Memanfaatkan banjir untuk memilirkan kayu-kayu itu tidak hanya dilakukan rakyat, tetapi juga perusahaan pemegang hak pengusahaan hutan (HPH). Cara ini ditempuh hampir di semua daerah aliran sungai (DAS) Kalimantan dan berlangsung puluhan tahun karena biayanya paling murah. Cara inilah yang dikenal banjir kap.
Semakin banyak kayu di DAS Kapuas yang ditebang, ini berarti semakin besar pula potensi banjir dengan frekuensi dan intensitas yang lebih banyak. Bencana banjir di Kalbar yang beberapa kali berlangsung dalam dua tahun terakhir ini setidaknya membuktikan hipotesis itu.
Dr Ir Gusti Zakaria Anshari MES, Ketua Pusat Penelitian Kehati dan Masyarakat Lahan Basah (PPKMLB) Universitas Tanjung Pura, Pontianak, sekaligus Ketua Forum DAS Kapuas, menilai, DAS Kapuas cukup mengkhawatirkan karena sumber daya hutan yang menjadi sumber tangkapan air juga sudah rusak. Pasalnya, selain pembabatan hutan, sekarang sebagian konversi lahan di DAS Kapuas menjadi perkebunan juga tidak direncanakan dan dilakukan dengan baik. Kondisi ini semakin parah dengan adanya penambangan emas tanpa izin (peti) di Sungai Kapuas.
”Sungai Kapuas sudah mengarah ke kondisi genting. Perlu penanganan serius agar jangan telanjur parah dan akan semakin sulit untuk mengobatinya,” kata Gusti.

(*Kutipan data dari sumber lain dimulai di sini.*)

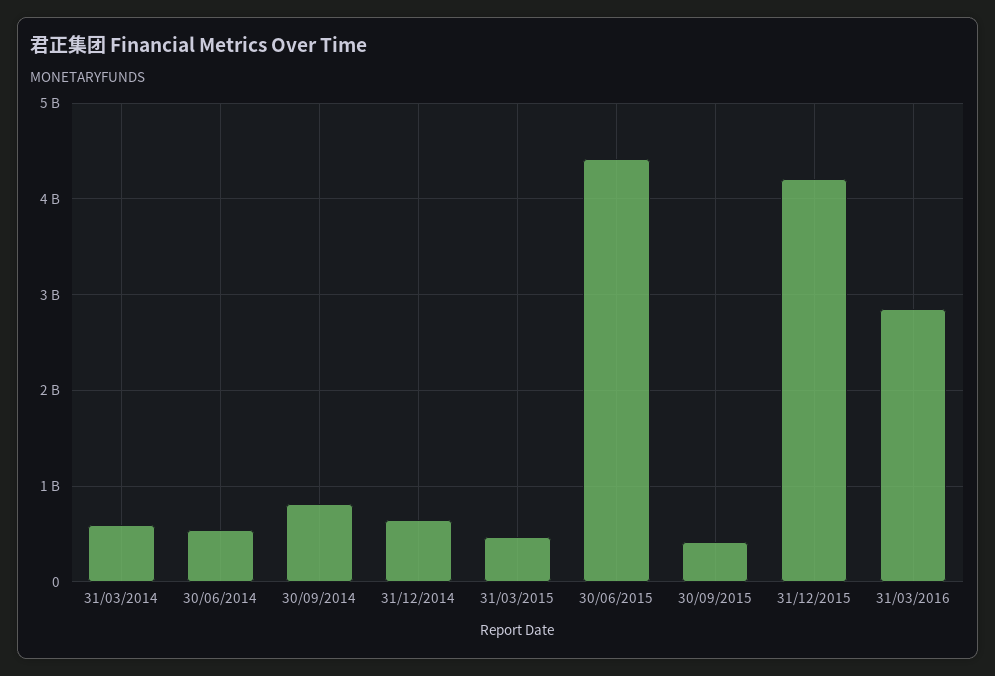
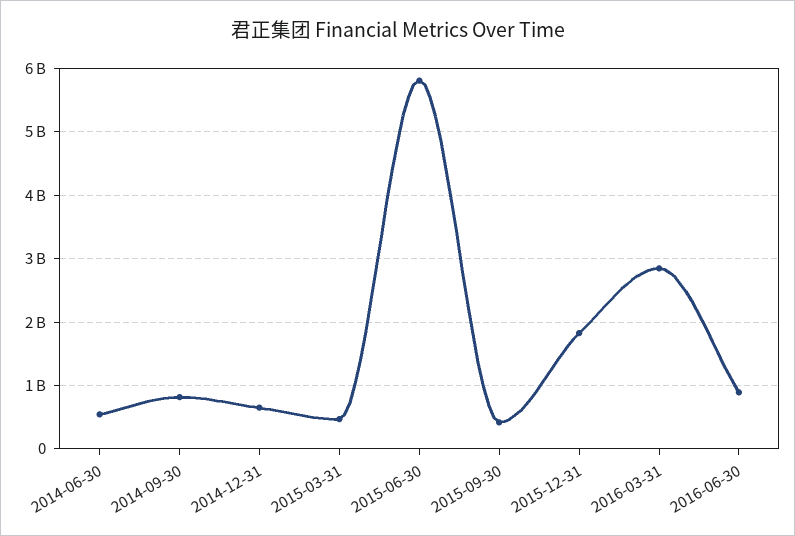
31/03/2014: 600000000 -> none
30/06/2015: 4400000000 -> 5800000000
31/12/2015: 4200000000 -> 1800000000
2016-06-30: none -> 900000000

Panjang Sungai Kapuas, kata Kepala Balai Pengelolaan Daerah Aliran Sungai Kapuas Suhartadi, sekitar 1.086 kilometer dan memiliki DAS 10,15 juta hektar. Sekitar 2,2 juta dari DAS itu termasuk kritis dan bahkan 607.253 hektar di antaranya dalam kondisi sangat kritis. DAS Kapuas yang tergolong agak kritis mencapai 4,24 juta hektar dan yang berpotensi kritis 2,89 juta hektar. ”Deforestasi, penambangan liar, serta perubahan fungsi lahan turut memengaruhi kekritisan DAS Kapuas,” kata Suhartadi.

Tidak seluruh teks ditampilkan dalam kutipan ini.